The Fetch domain in the Chrome DevTools Protocol provides advanced functionality for intercepting and manipulating network requests. Pydoll exposes this functionality through a clean API that makes it easy to implement complex network manipulation scenarios.

sequenceDiagram
    participant App as Application Code
    participant Pydoll as Pydoll Library
    participant Browser as Browser
    participant Server as Web Server

    App->>Pydoll: Enable fetch events
    Pydoll->>Browser: FetchCommands.enable()
    Browser-->>Pydoll: Enabled

    App->>Pydoll: Register callback for REQUEST_PAUSED

    App->>Pydoll: Navigate to URL
    Pydoll->>Browser: Navigate command
    Browser->>Browser: Initiates request
    Browser->>Pydoll: Fetch.requestPaused event
    Pydoll->>App: Execute callback

    App->>Pydoll: Modify and continue request
    Pydoll->>Browser: browser.continue_request() with modifications
    Browser->>Server: Modified request

    Server-->>Browser: Response
    Browser-->>Pydoll: Complete
    Pydoll-->>App: Continue execution

Enabling Request Interception

To intercept requests, you need to enable the Fetch domain:

import asyncio
from pydoll.browser.chromium import Chrome
from pydoll.protocol.fetch.events import FetchEvent
from functools import partial

async def main():
    async with Chrome() as browser:
        tab = await browser.start()

        # Define a request interceptor
        async def intercept_request(tab, event):
            request_id = event['params']['requestId']
            request = event['params']['request']
            url = request['url']

            print(f"Intercepted request to: {url}")

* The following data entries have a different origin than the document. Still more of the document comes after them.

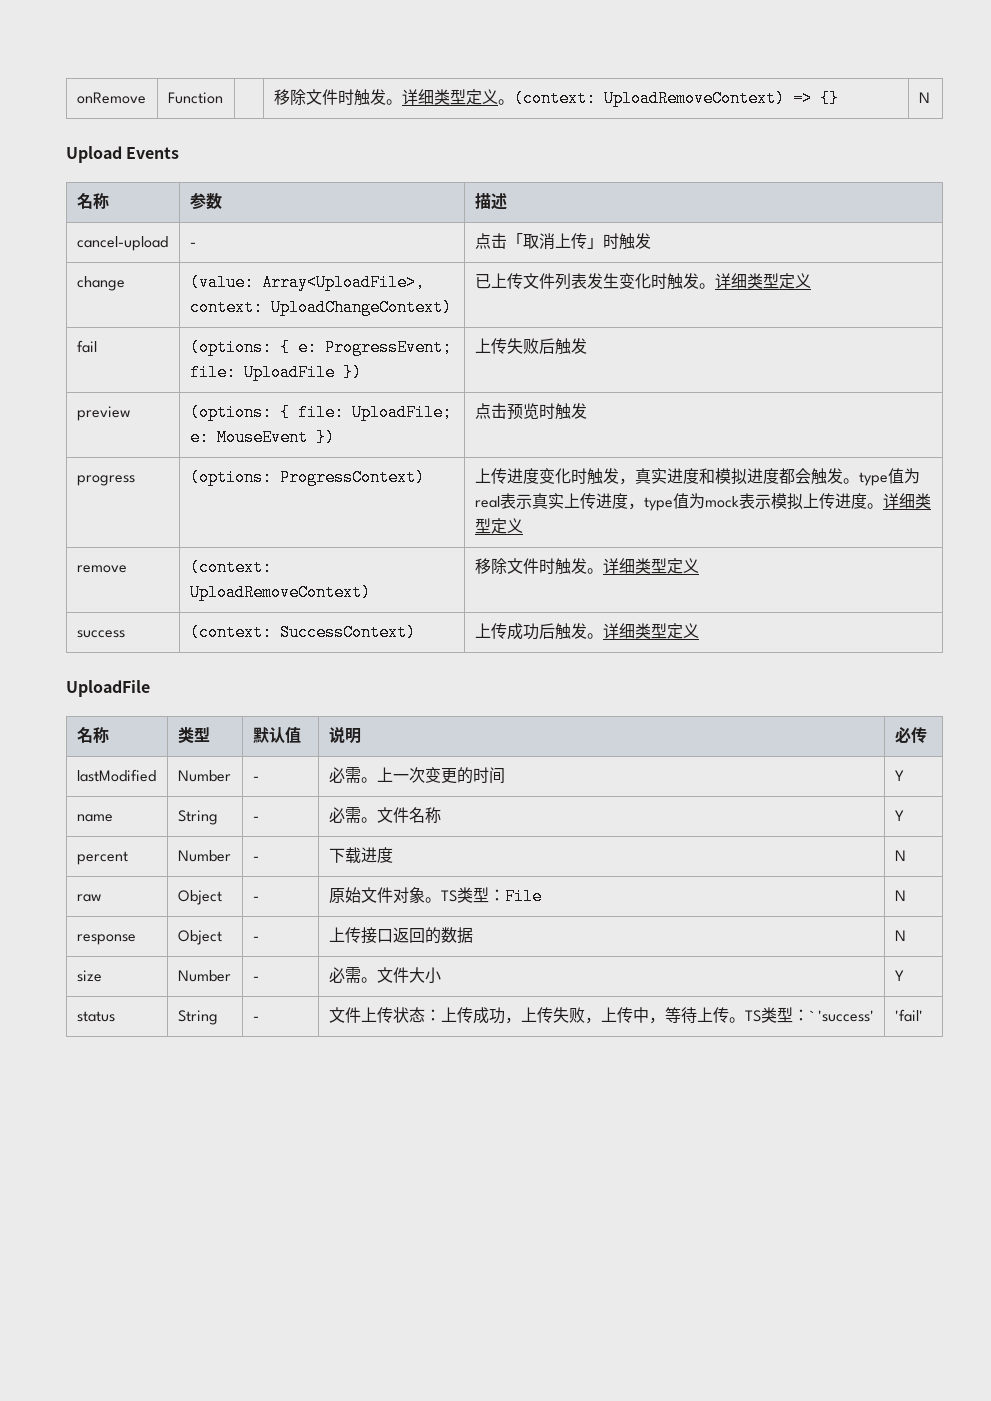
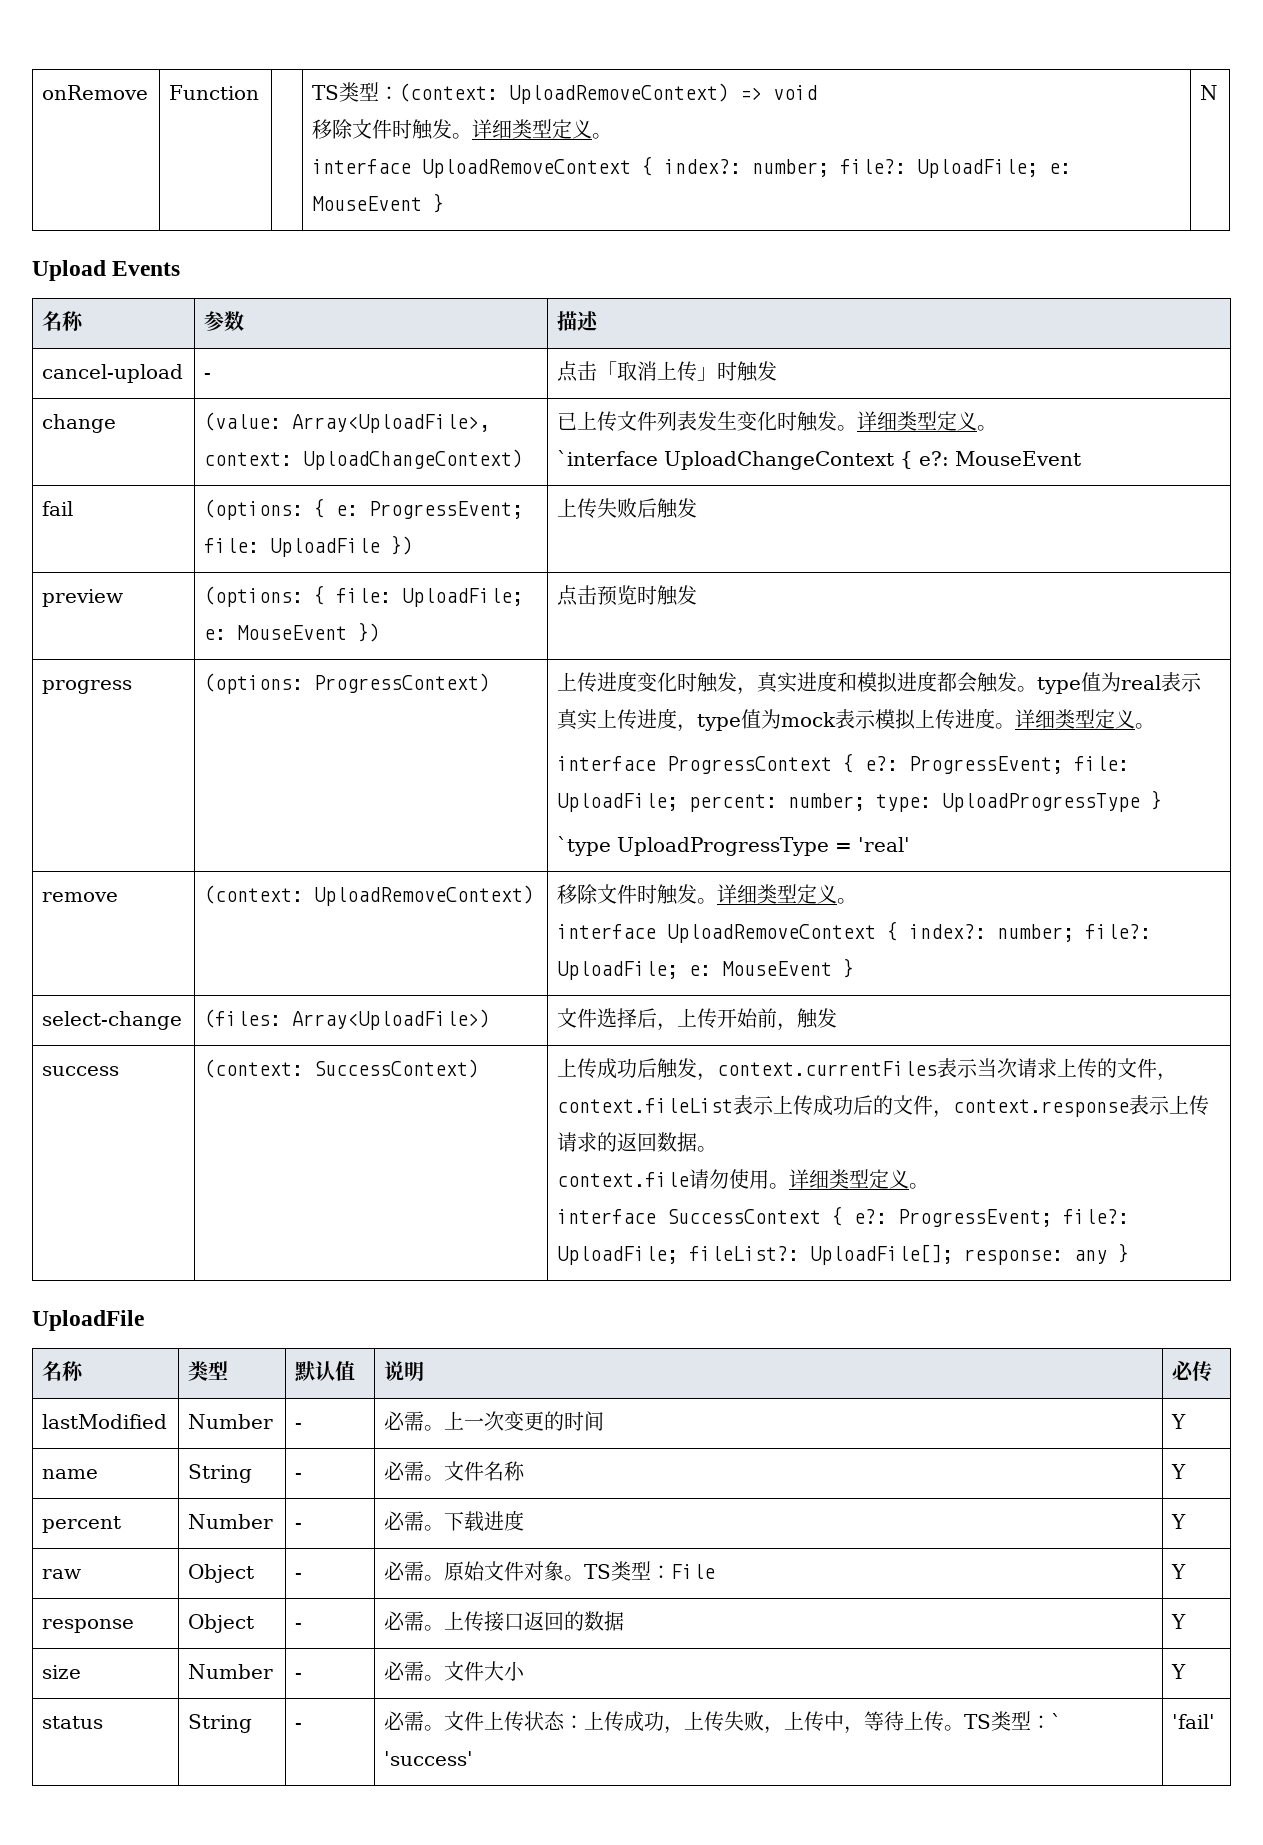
[273,89,839,107] 移除文件时触发。详细类型定义。(context: UploadRemoveContext) => {} -> [312,82,818,104] [312,119,613,140] [312,156,1072,178] [312,193,445,213] TS类型：(context: UploadRemoveContext) => void // 移除文件时触发。详细类型定义。 // interface UploadRemoveContext { index?: number; file?: UploadFile; e: MouseEvent }
(811, 280) none -> [977,425,998,431] [557,450,1082,470] 。 // `interface UploadChangeContext { e?: MouseEvent
(523, 525) none -> [1135,723,1156,729] [557,753,1130,774] [557,790,1163,812] [557,836,911,856] 。 // interface ProgressContext { e?: ProgressEvent; file: UploadFile; percent: number; type: UploadProgressType } // `type UploadProgressType = 'real'
(699, 565) none -> [837,898,858,904] [557,921,1152,943] [557,958,855,980] [42,1011,183,1030] [204,1009,491,1030] [557,1008,838,1031] 。 // interface UploadRemoveContext { index?: number; file?: UploadFile; e: MouseEvent } // select-change | (files: Array<UploadFile>) | 文件选择后，上传开始前，触发
[586,623,699,639] 。详细类型定义 -> [697,1058,1178,1081] [557,1095,1210,1118] [557,1132,718,1152] [557,1169,930,1189] [557,1206,1130,1227] [557,1243,1130,1265] ，context.currentFiles表示当次请求上传的文件，context.fileList表示上传成功后的文件，context.response表示上传请求的返回数据。 // context.file请勿使用。详细类型定义。 // interface SuccessContext { e?: ProgressEvent; file?: UploadFile; fileList?: UploadFile[]; response: any }
(259, 858) none -> [384,1511,445,1531] 必需。
[894,850,906,861] N -> [1171,1514,1187,1529] Y
(259, 898) none -> [384,1561,445,1581] 必需。
[894,890,906,901] N -> [1171,1564,1187,1579] Y
(259, 938) none -> [384,1611,445,1631] 必需。
[894,930,906,941] N -> [1171,1614,1187,1629] Y
(259, 1018) none -> [384,1711,445,1731] 必需。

            # You must continue the request to proceed
            await browser.continue_request(request_id)

        # Enable fetch events and register the interceptor
        await tab.enable_fetch_events()
        await tab.on(FetchEvent.REQUEST_PAUSED, partial(intercept_request, tab))

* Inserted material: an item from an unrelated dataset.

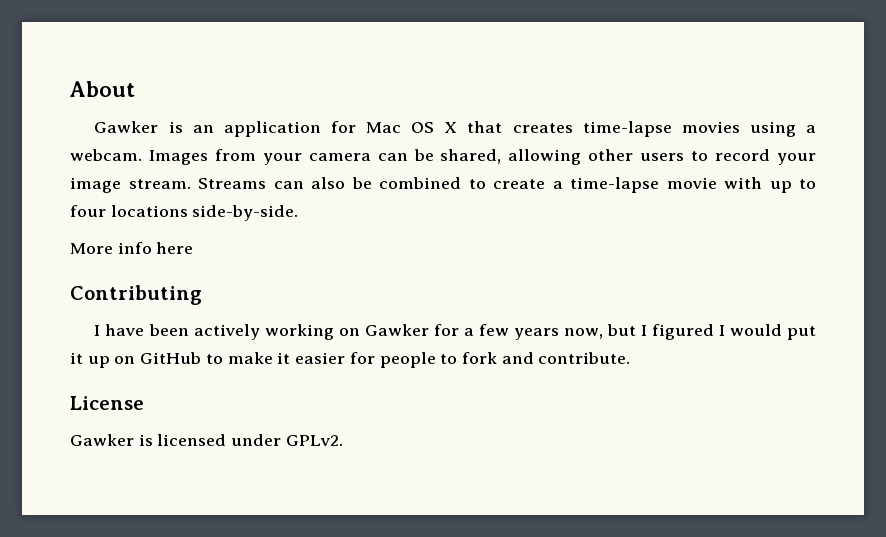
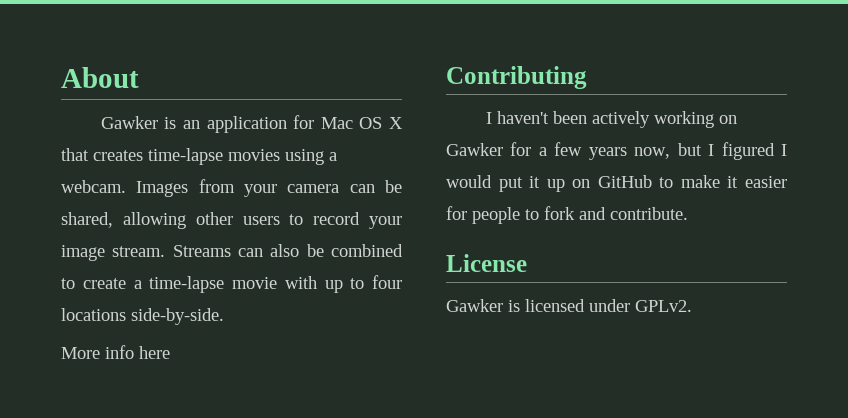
[105,324,145,336] have -> [496,111,549,124] haven't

        # Navigate to a page
        await tab.go_to('https://example.com')

asyncio.run(main())

Always Continue Intercepted Requests

When intercepting requests, you must always call browser.continue_request(), browser.fail_request(), or browser.fulfill_request() to resolve the intercepted request. If you don't, the browser will hang, waiting for a resolution of the intercepted request.

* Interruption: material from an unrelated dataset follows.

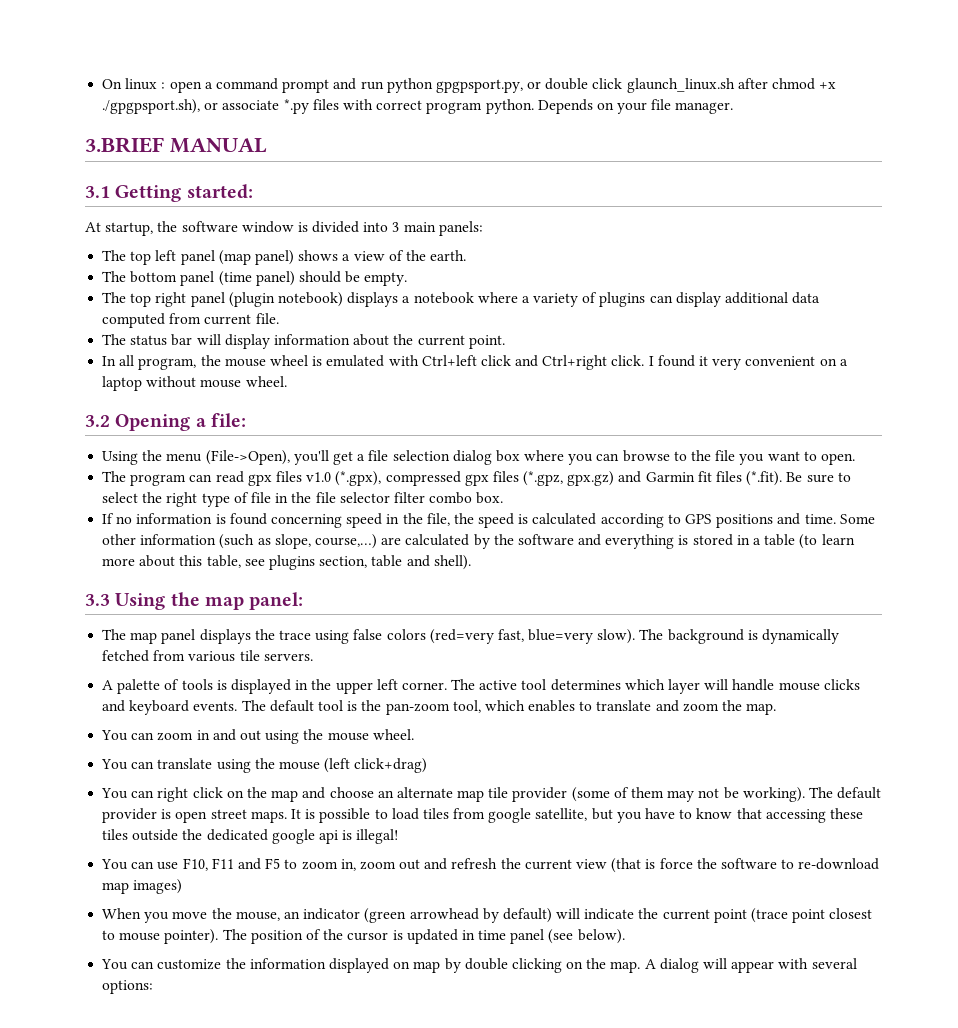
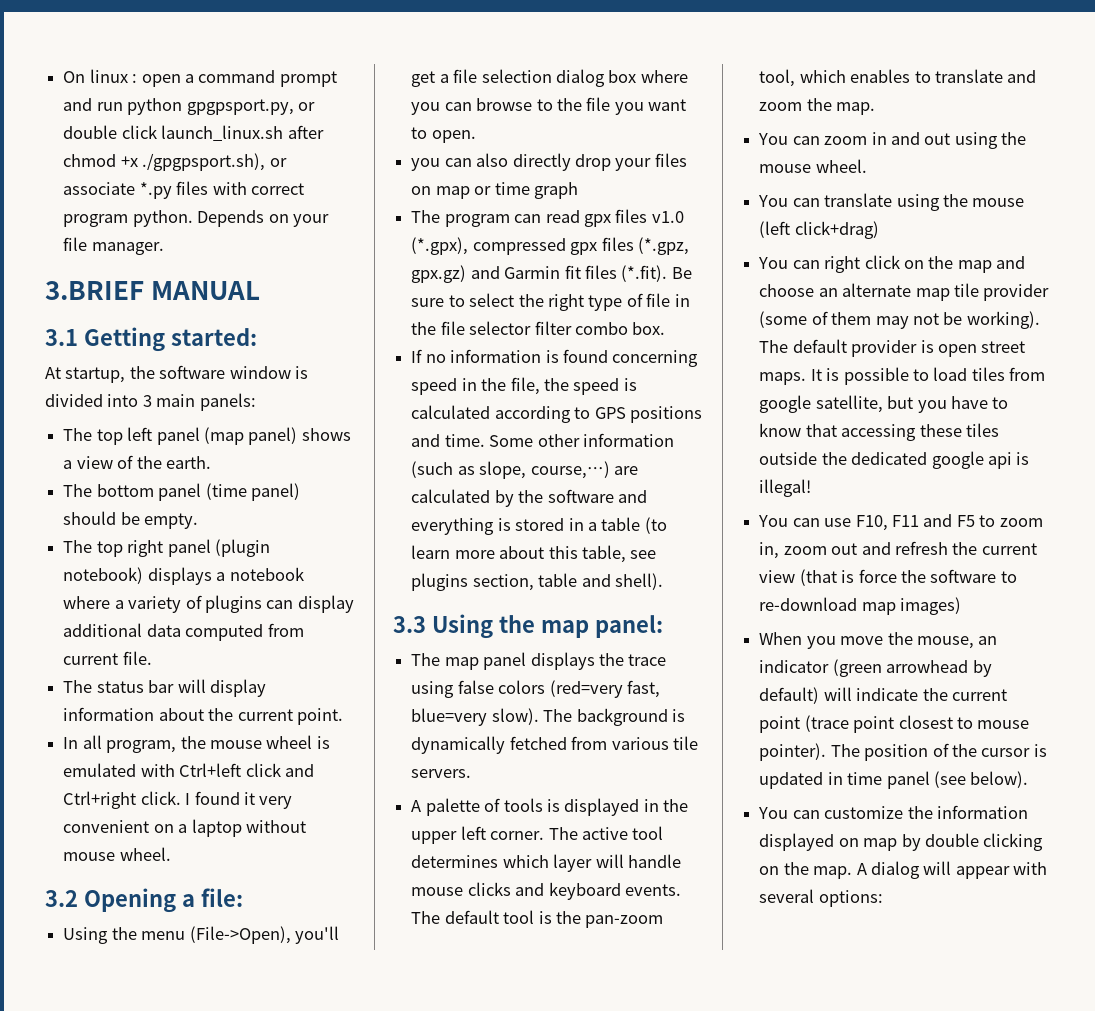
[626,78,735,93] glaunch_linux.sh -> [161,125,284,141] launch_linux.sh
(855, 459) none -> [411,153,687,171] [411,182,578,199] // you can also directly drop your files on map or time graph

Interception Scope and Resource Types

You can limit the scope of request interception to specific resource types:

from pydoll.constants import ResourceType

# Intercept all requests (could be resource-intensive)
await tab.enable_fetch_events()

# Intercept only document (HTML) requests
await tab.enable_fetch_events(resource_type=ResourceType.DOCUMENT)

# Intercept only XHR/fetch API requests
await tab.enable_fetch_events(resource_type=ResourceType.XHR)

# Intercept only image requests
await tab.enable_fetch_events(resource_type=ResourceType.IMAGE)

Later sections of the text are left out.